Less can be more at trial

The Wall Street Journal had an article this morning entitled “Lawyers will be lawyers, dumping more on juries than they can process.” The premise of the article basically was that giving a jury too much evidence works against you.

It’s an occupational hazard: Lawyers, being lawyers, are loath to leave out a single stone of the fortress of evidence they are building, lest it prove to have been the keystone. Prosecutors are tempted to anticipate and counter every argument the defense might make. They sometimes forget that they are also storytellers, who by trade rely on judicious selection — and omission.

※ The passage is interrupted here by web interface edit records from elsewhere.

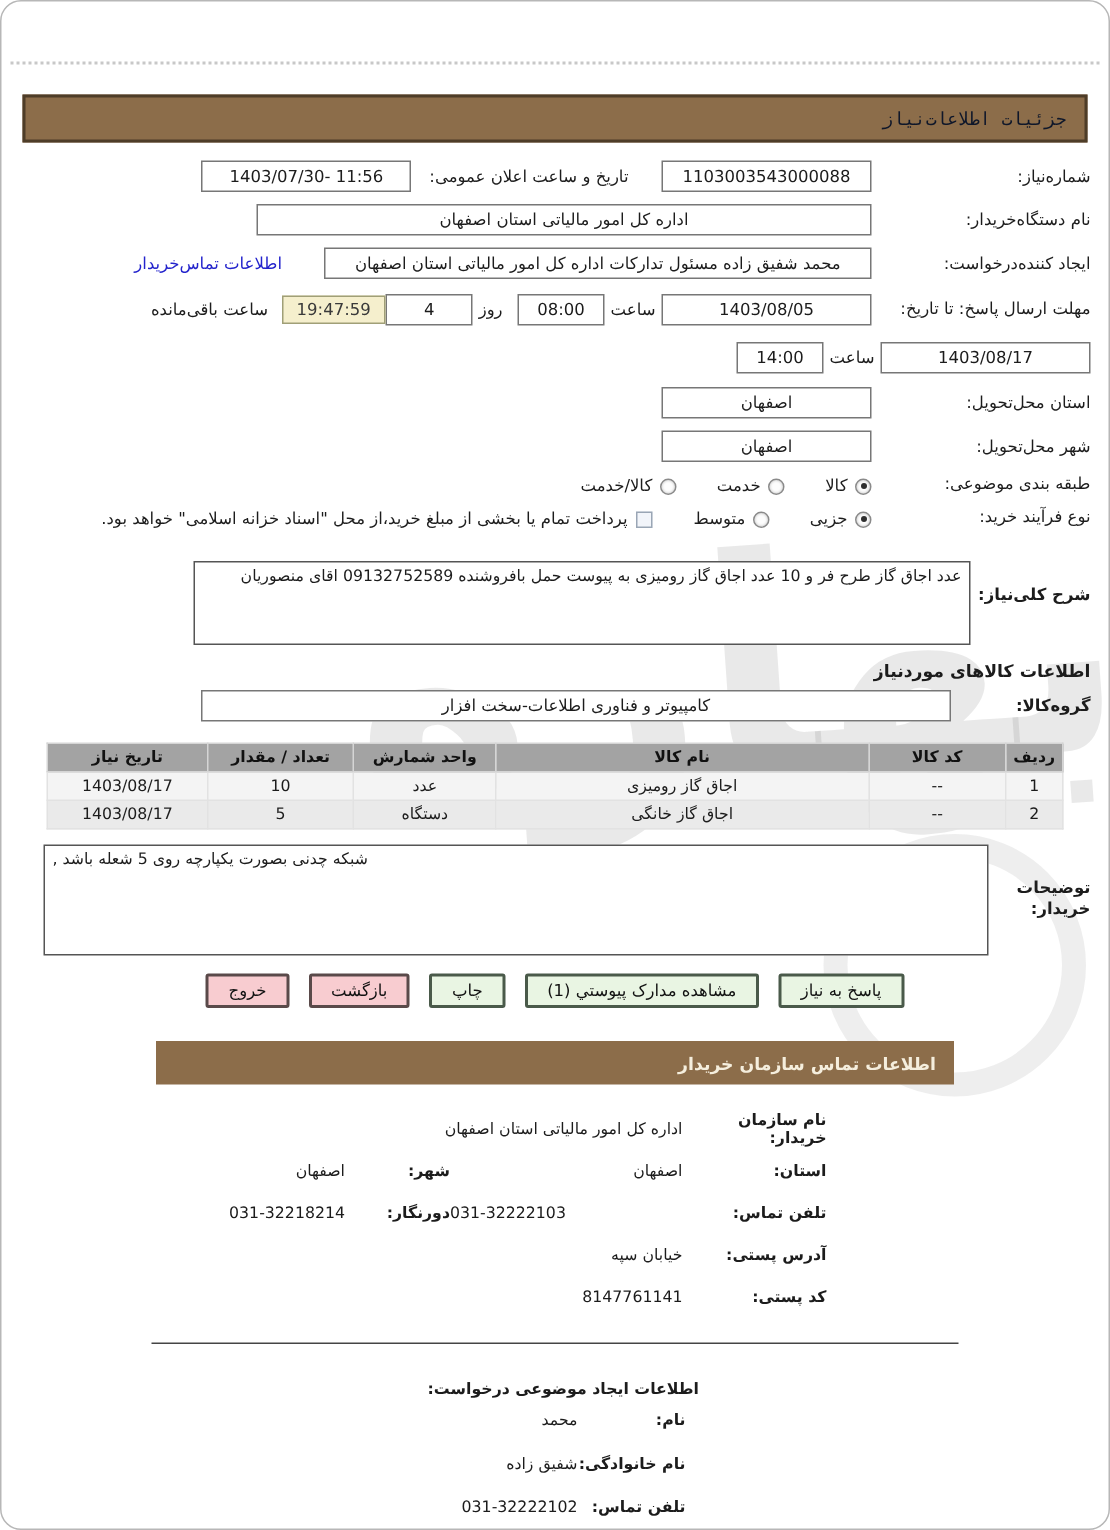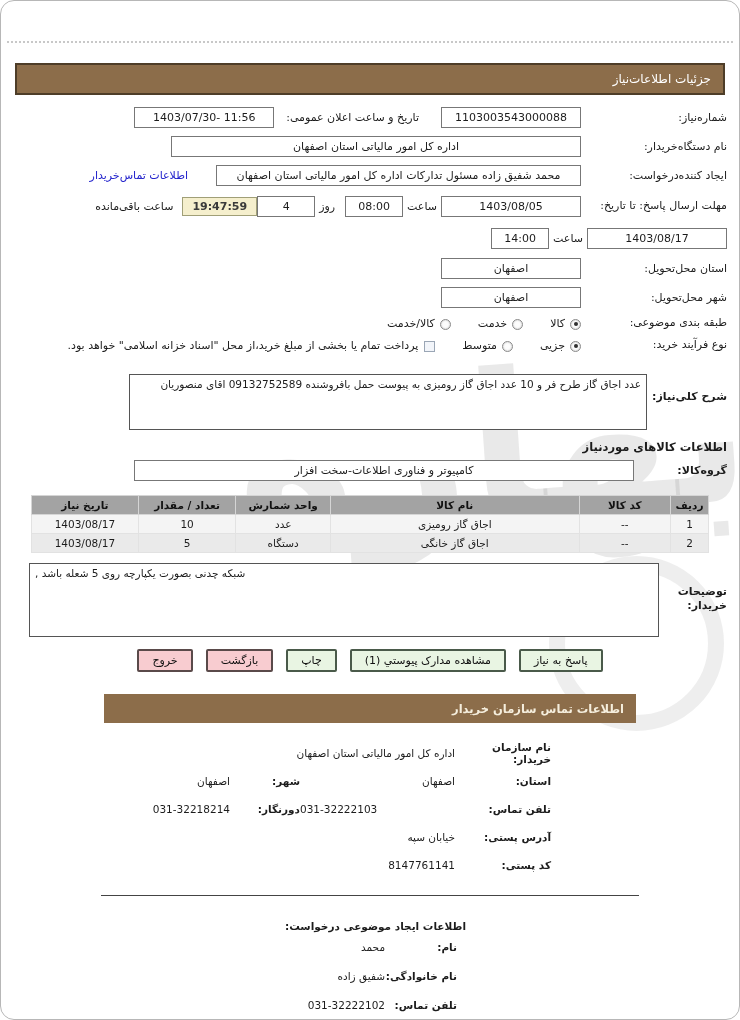--- a/index.html
+++ b/index.html
@@ -22,8 +22,8 @@
   .dotted { position:absolute; top:40px; left:6px; right:6px; border-top:2px dotted #c8c8c8; }
   .bar1 {
     position:relative; z-index:2; margin:62px 14px 0; height:32px;
-    background:#8c6d4a; border:2px solid #4e3d28; color:#ffffff;
-    display:flex; align-items:center; padding:0 12px; font-size:12px;
+    background:#8c6d4a; border:2px solid #4e3d28; color:#0f172a;
+    display:flex; align-items:center; padding:0 12px; font-size:12px;font-family:Liberation Mono, monospace;
   }
   .bar2 {
     position:relative; z-index:2; margin:22px auto 0; width:532px; height:29px;

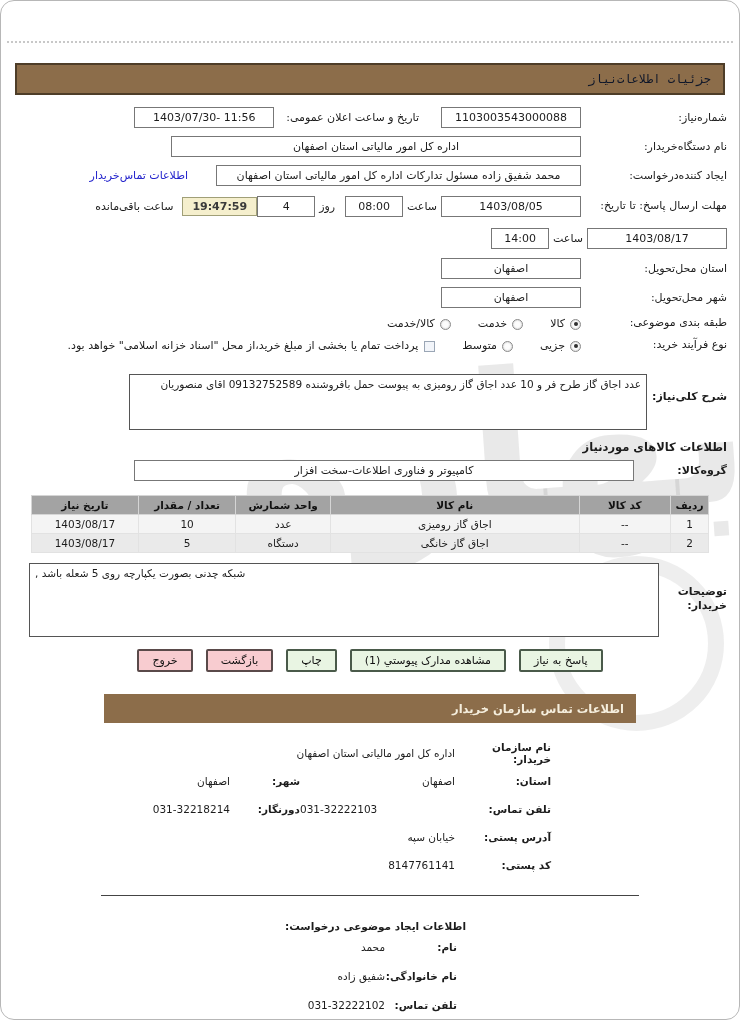--- a/index.html
+++ b/index.html
@@ -48,7 +48,7 @@
   .qty { margin-left:24px; }
   .timer {
     background:#f5efcd; border:1px solid #a09f77; color:#3a3a3a;
-    font-size:11px; padding:2px 9px; margin-left:5px; font-weight:bold;
+    font-size:11px; padding:2px 9px; margin-left:5px; font-weight:normal;
   }
   .opt { display:flex; align-items:flex-end; margin-left:27px; }
   .radio { width:11px; height:11px; border:1px solid #8a8a8a; border-radius:50%; background:#fdfdfd; margin-left:5px; position:relative; box-shadow:inset 0 0 2px #bbb; flex-shrink:0; }

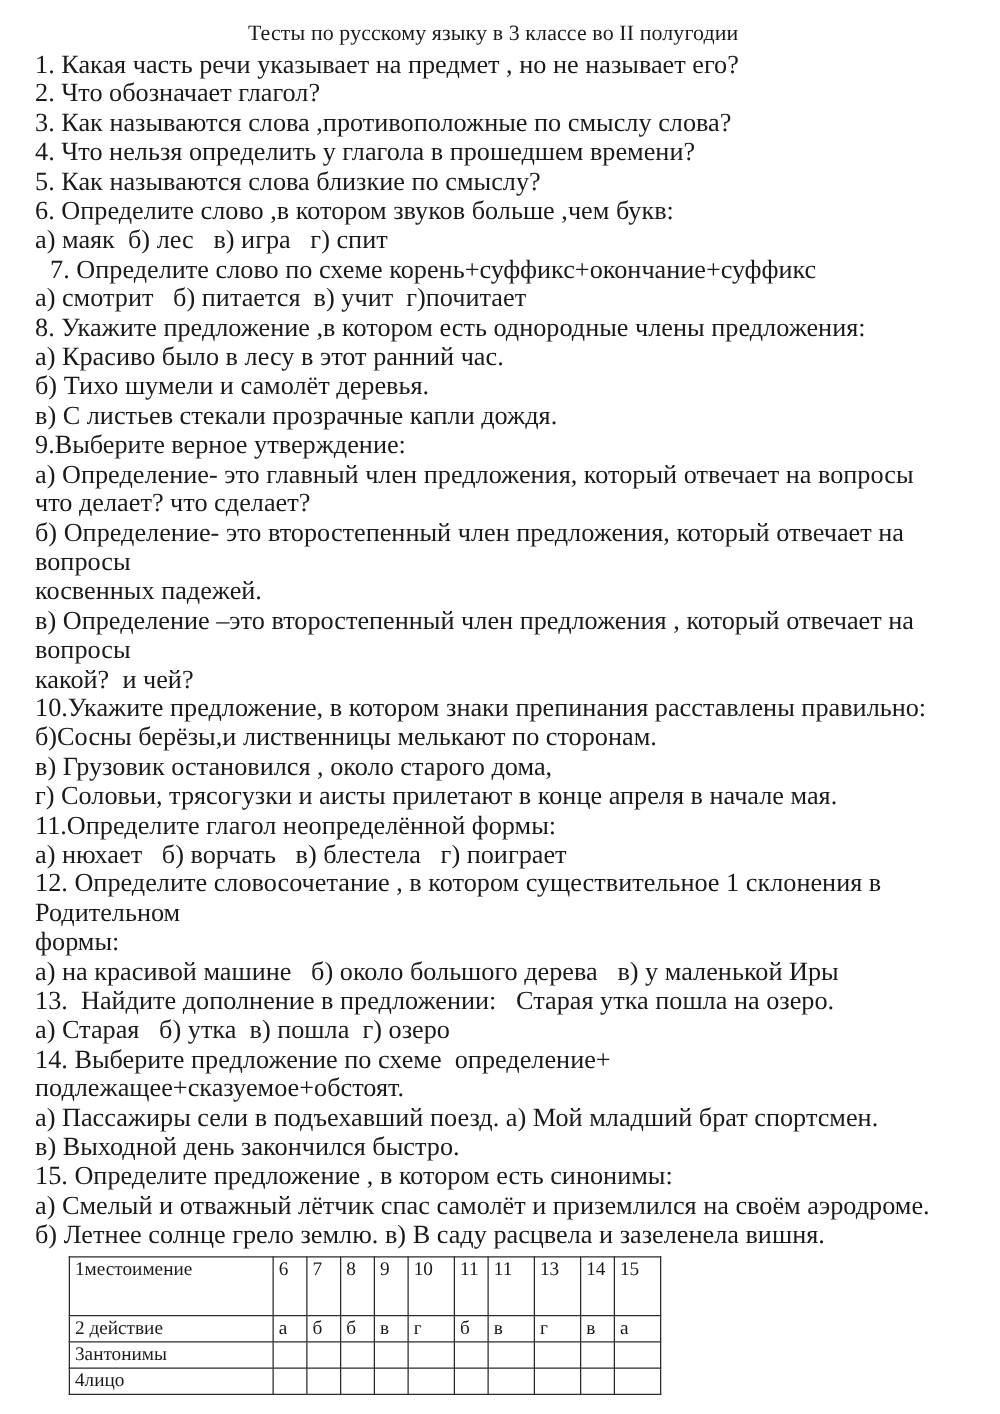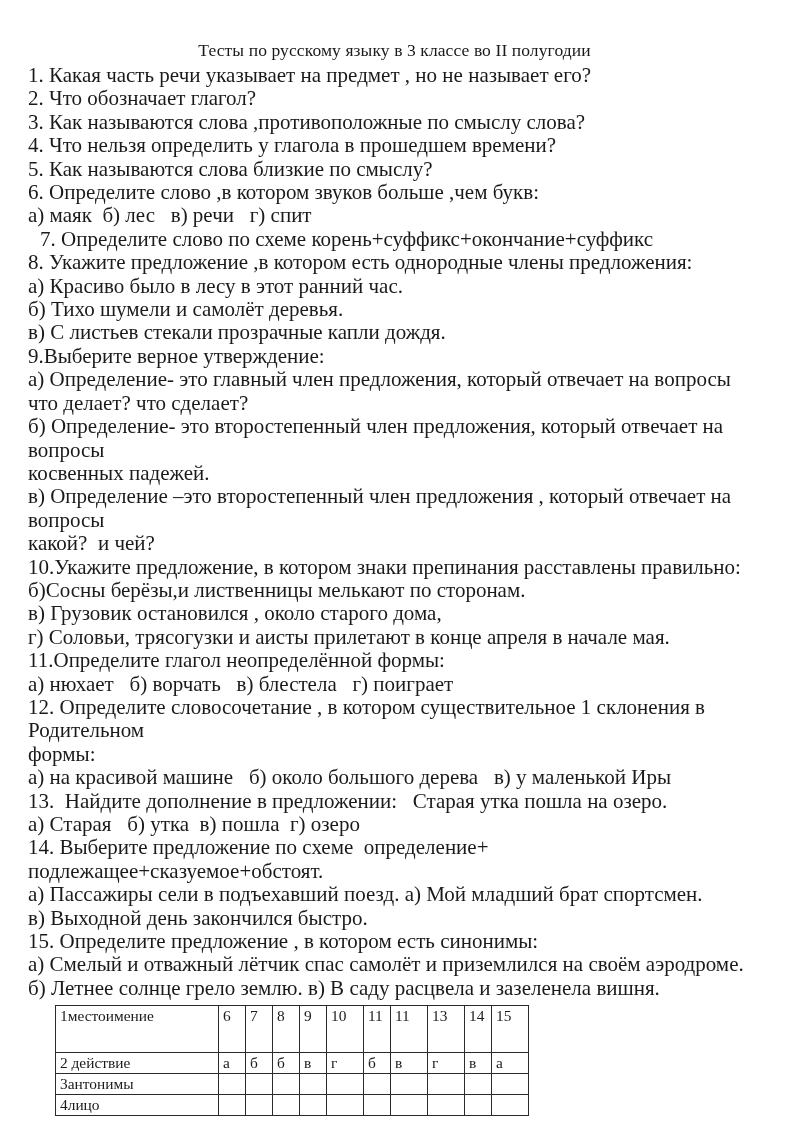--- a/index.html
+++ b/index.html
@@ -20,7 +20,6 @@
     height: 934px;
     box-sizing: border-box;
     padding: 14px 39px 0 28px;
-    margin-top: 24px;
   }
   .doc-title {
     text-align: center;

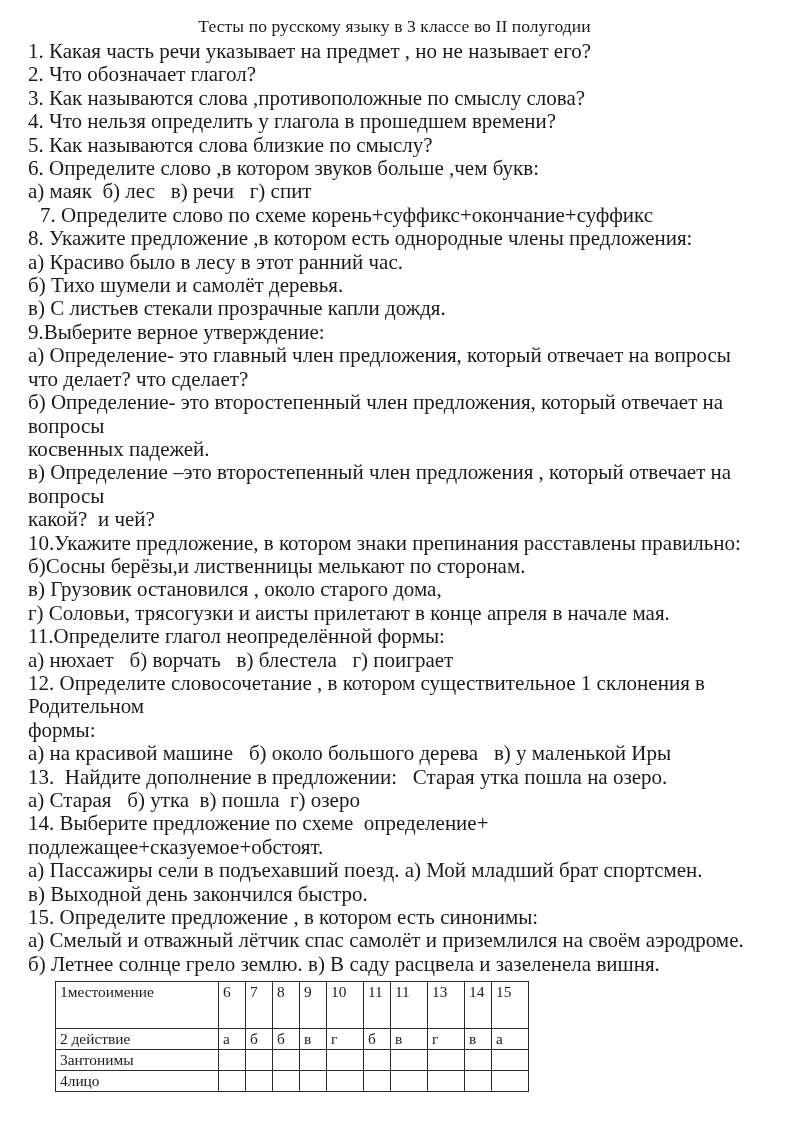--- a/index.html
+++ b/index.html
@@ -88,7 +88,7 @@
       <div class="line">4. Что нельзя определить у глагола в прошедшем времени?</div>
       <div class="line">5. Как называются слова близкие по смыслу?</div>
       <div class="line">6. Определите слово ,в котором звуков больше ,чем букв:</div>
-      <div class="line">а) маяк  б) лес   в) речи   г) спит</div>
+      <div class="line">а) маяк  б) лес   в) игра   г) спит</div>
       <div class="line indent">7. Определите слово по схеме корень+суффикс+окончание+суффикс</div>
       <div class="line">8. Укажите предложение ,в котором есть однородные члены предложения:</div>
       <div class="line">а) Красиво было в лесу в этот ранний час.</div>

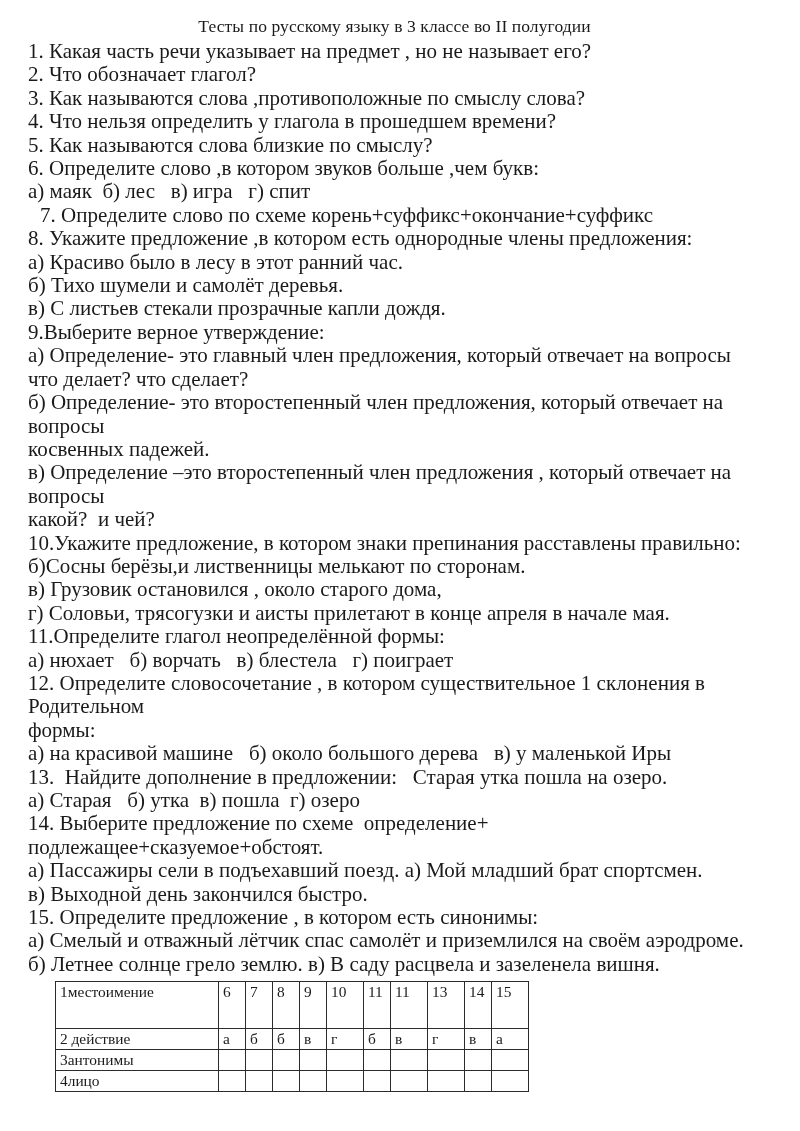--- a/index.html
+++ b/index.html
@@ -90,6 +90,7 @@
       <div class="line">6. Определите слово ,в котором звуков больше ,чем букв:</div>
       <div class="line">а) маяк  б) лес   в) игра   г) спит</div>
       <div class="line indent">7. Определите слово по схеме корень+суффикс+окончание+суффикс</div>
+      <div class="line">а) смотрит   б) питается  в) учит  г)почитает</div>
       <div class="line">8. Укажите предложение ,в котором есть однородные члены предложения:</div>
       <div class="line">а) Красиво было в лесу в этот ранний час.</div>
       <div class="line">б) Тихо шумели и самолёт деревья.</div>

The article relates this mostly to white collar cases, but I think it can apply in any type of case. If you bore the jury to death, your less likely to win. And as a defense tactic, sometimes the only thing you can do when you are facing overwhelming evidence is to muddy the waters. If the state calls too many witnesses, it could dilute their message. For instance, in a murder trial, by the time the state gets done calling its dugout of witnesses, the defense hopefully will have muddied the waters enough that the jurors missed any clear message from the prosecution and really don’t remember everything that was said.

– John H. Bryan, West Virginia Attorney

1 thought on “Less can be more at trial

  1. The old saying that chain is only as strong as its weakest link holds a lot of truth. It’s much more of an art than science to construct a case. Sometimes cases are lost because of compelling cross-exanmination of a witness on what are really either collateral matters or sometimes just cumulative evidence that was presented through a stronger witness. Events that would never have occurred unless the prosecutor called the witness and/or opened the door on direct.

    The best cases are linear — a direct “chain” leading directly to the desired conclusion. It is often a mistake to add links that either lead somewhere other than the desired conclusion (collateral evidence not directly probative of an element of the offense) or simply provide secondary links to the conclusion that are weaker than the primary link.

    A jury might not realize that the collateral evidence is not necessary to sustain proof of the essential elements but only see that it was dubious or unpersuasive. The jury might not understand that the discrediting of the secondary or cumulative witness didn’t undermine the primary witness and that link remains. In fact, it may cause the jury to doubt a primary witness more than if the weaker secondary witness was never presented. It’s sensible for a jury to assume the prosecution must have preceived a weakness in the primary evidence or it would not have bothered to introduce the secondary evidence.

    The fear of being called out by the defense for omissions in the case-in-chief is real but often overestimated. “Why didn’t we hear from _____” can sometimes work, but it often be answered with “because ____ wasn’t necessary because of ____, ____ and ____, and if the defense really thought ___ was important why didn’t he call ____ as a witness?

    Sometimes the defense will call ____, but in a great many cases there is no “gotcha” momenbt that can be elicited from ____, and maybe even more often it is very unlikely the defense will call ___ because ____ is often an adversary witness and it’s not often good strategy for a defendant to call an adversary witness, when the substance of his testmony adds (even if very slightly) to the prosecution’s case, just for the purpose of being able to argue the jury should discreit his testimny. Why take the chance the jury will disagree and credit his testimony enough to draw negative inferences against your client?

    It’s usually better to keep the jury from hearing bad things about your client than to have it hear them and then argue for the jury not to believe them. You are allowed to impeach your own witnesses but it’s much less effective than impeaching the other side’s witnesses.

    So, why do prosecutor’s often lard up their cases and make them unecessarily tedious and confusing? The best ones don’t but those that do usually suffer from a fear of missing something that is rooted in not understanding their own cases as well as they should. when you know exactly what you need to prove and the best way of proving it you know what you can safely omit. When you don’t, you throw everything you’ve got and hope enough of it connects.